[Task] Every entry below should appear in the answer exactly as written, apart from the pictures.

[Supplied material]

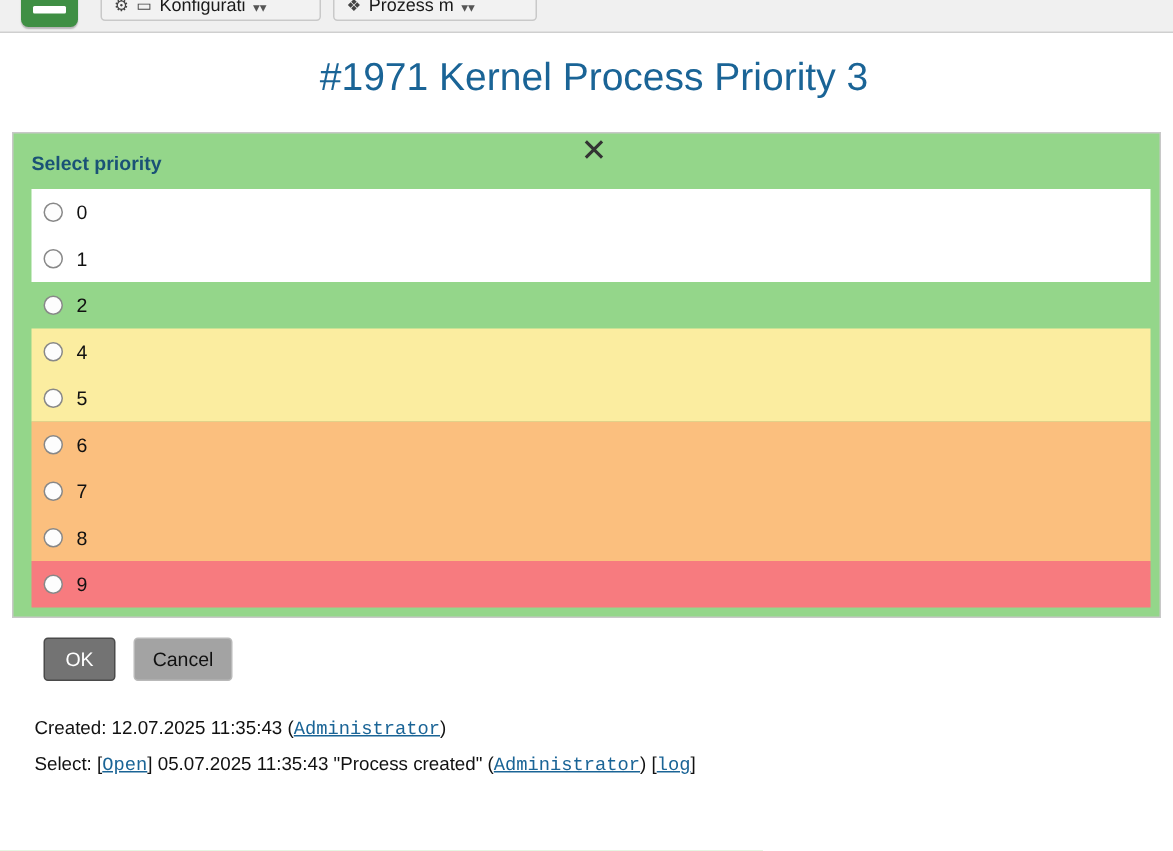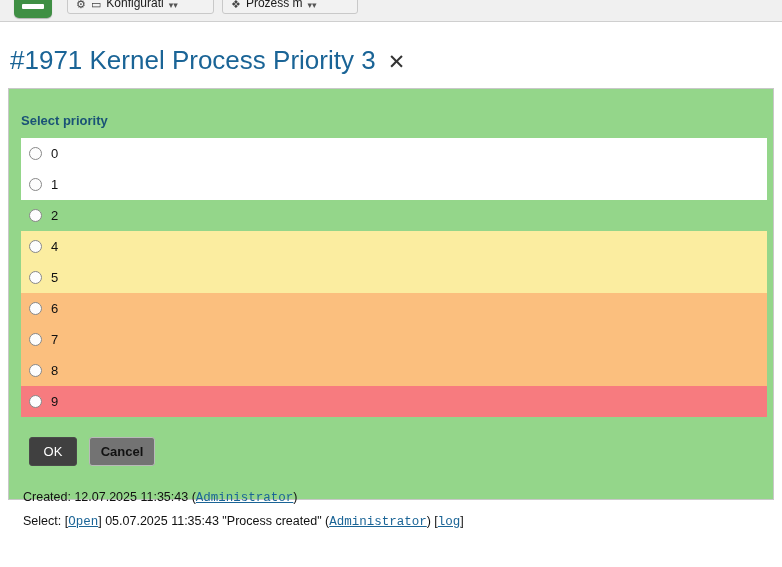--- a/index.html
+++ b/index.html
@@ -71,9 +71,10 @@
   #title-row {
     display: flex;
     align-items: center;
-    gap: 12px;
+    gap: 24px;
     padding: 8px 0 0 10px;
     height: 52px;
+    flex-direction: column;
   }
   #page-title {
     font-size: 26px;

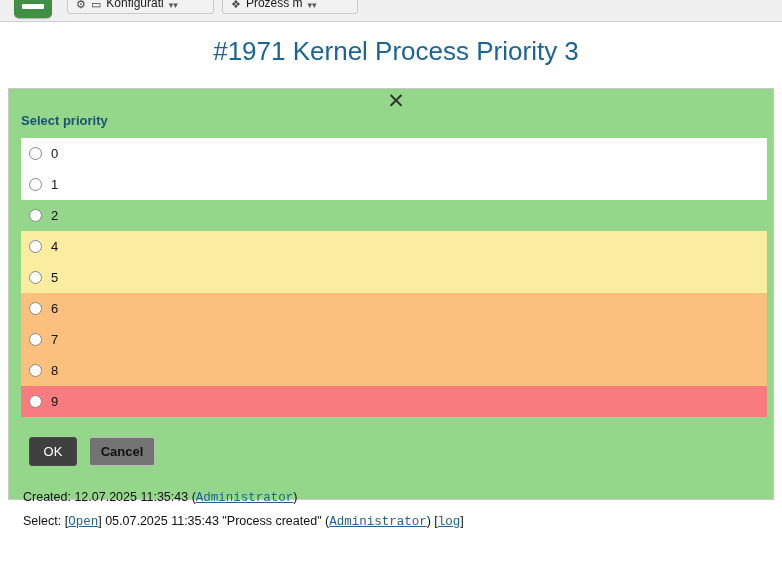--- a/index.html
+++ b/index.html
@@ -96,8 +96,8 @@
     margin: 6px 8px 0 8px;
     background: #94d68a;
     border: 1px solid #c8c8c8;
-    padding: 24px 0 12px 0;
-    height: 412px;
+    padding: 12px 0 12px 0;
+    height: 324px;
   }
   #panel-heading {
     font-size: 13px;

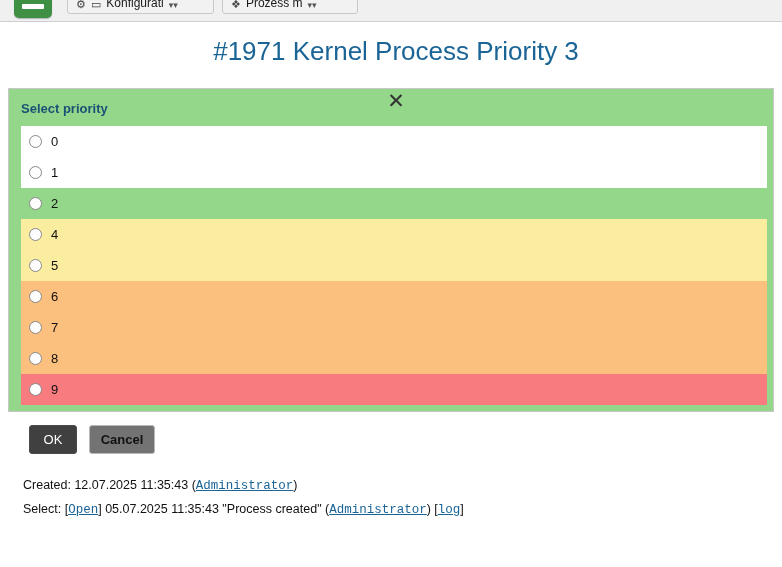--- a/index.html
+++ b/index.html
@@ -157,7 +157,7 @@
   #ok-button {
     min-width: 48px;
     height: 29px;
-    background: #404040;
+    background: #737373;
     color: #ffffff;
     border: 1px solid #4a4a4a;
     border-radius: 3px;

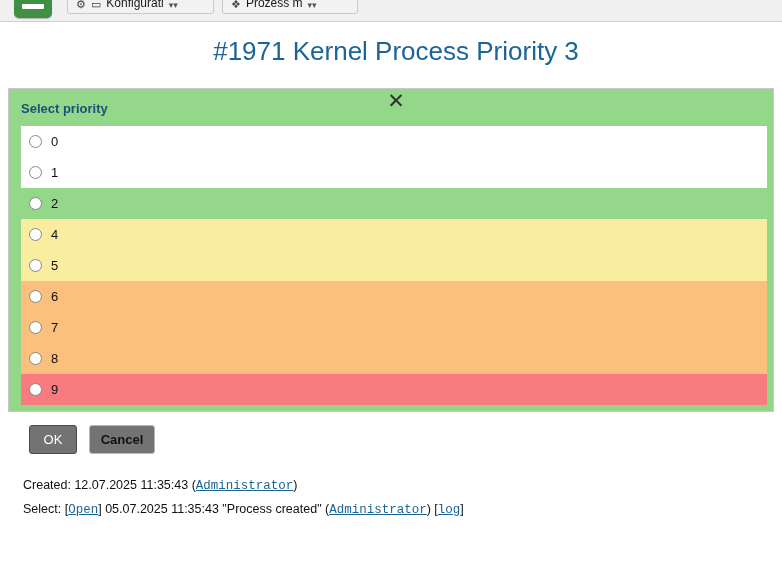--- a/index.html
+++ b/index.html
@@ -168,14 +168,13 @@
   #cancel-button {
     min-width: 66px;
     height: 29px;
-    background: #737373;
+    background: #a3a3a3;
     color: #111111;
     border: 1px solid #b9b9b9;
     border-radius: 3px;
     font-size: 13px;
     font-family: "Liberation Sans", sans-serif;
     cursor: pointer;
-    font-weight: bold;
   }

[Answer below]
--- a/index.html
+++ b/index.html
@@ -71,9 +71,10 @@
   #title-row {
     display: flex;
     align-items: center;
-    gap: 12px;
+    gap: 24px;
     padding: 8px 0 0 10px;
     height: 52px;
+    flex-direction: column;
   }
   #page-title {
     font-size: 26px;

--- a/index.html
+++ b/index.html
@@ -96,8 +96,8 @@
     margin: 6px 8px 0 8px;
     background: #94d68a;
     border: 1px solid #c8c8c8;
-    padding: 24px 0 12px 0;
-    height: 412px;
+    padding: 12px 0 12px 0;
+    height: 324px;
   }
   #panel-heading {
     font-size: 13px;

--- a/index.html
+++ b/index.html
@@ -157,7 +157,7 @@
   #ok-button {
     min-width: 48px;
     height: 29px;
-    background: #404040;
+    background: #737373;
     color: #ffffff;
     border: 1px solid #4a4a4a;
     border-radius: 3px;

--- a/index.html
+++ b/index.html
@@ -168,14 +168,13 @@
   #cancel-button {
     min-width: 66px;
     height: 29px;
-    background: #737373;
+    background: #a3a3a3;
     color: #111111;
     border: 1px solid #b9b9b9;
     border-radius: 3px;
     font-size: 13px;
     font-family: "Liberation Sans", sans-serif;
     cursor: pointer;
-    font-weight: bold;
   }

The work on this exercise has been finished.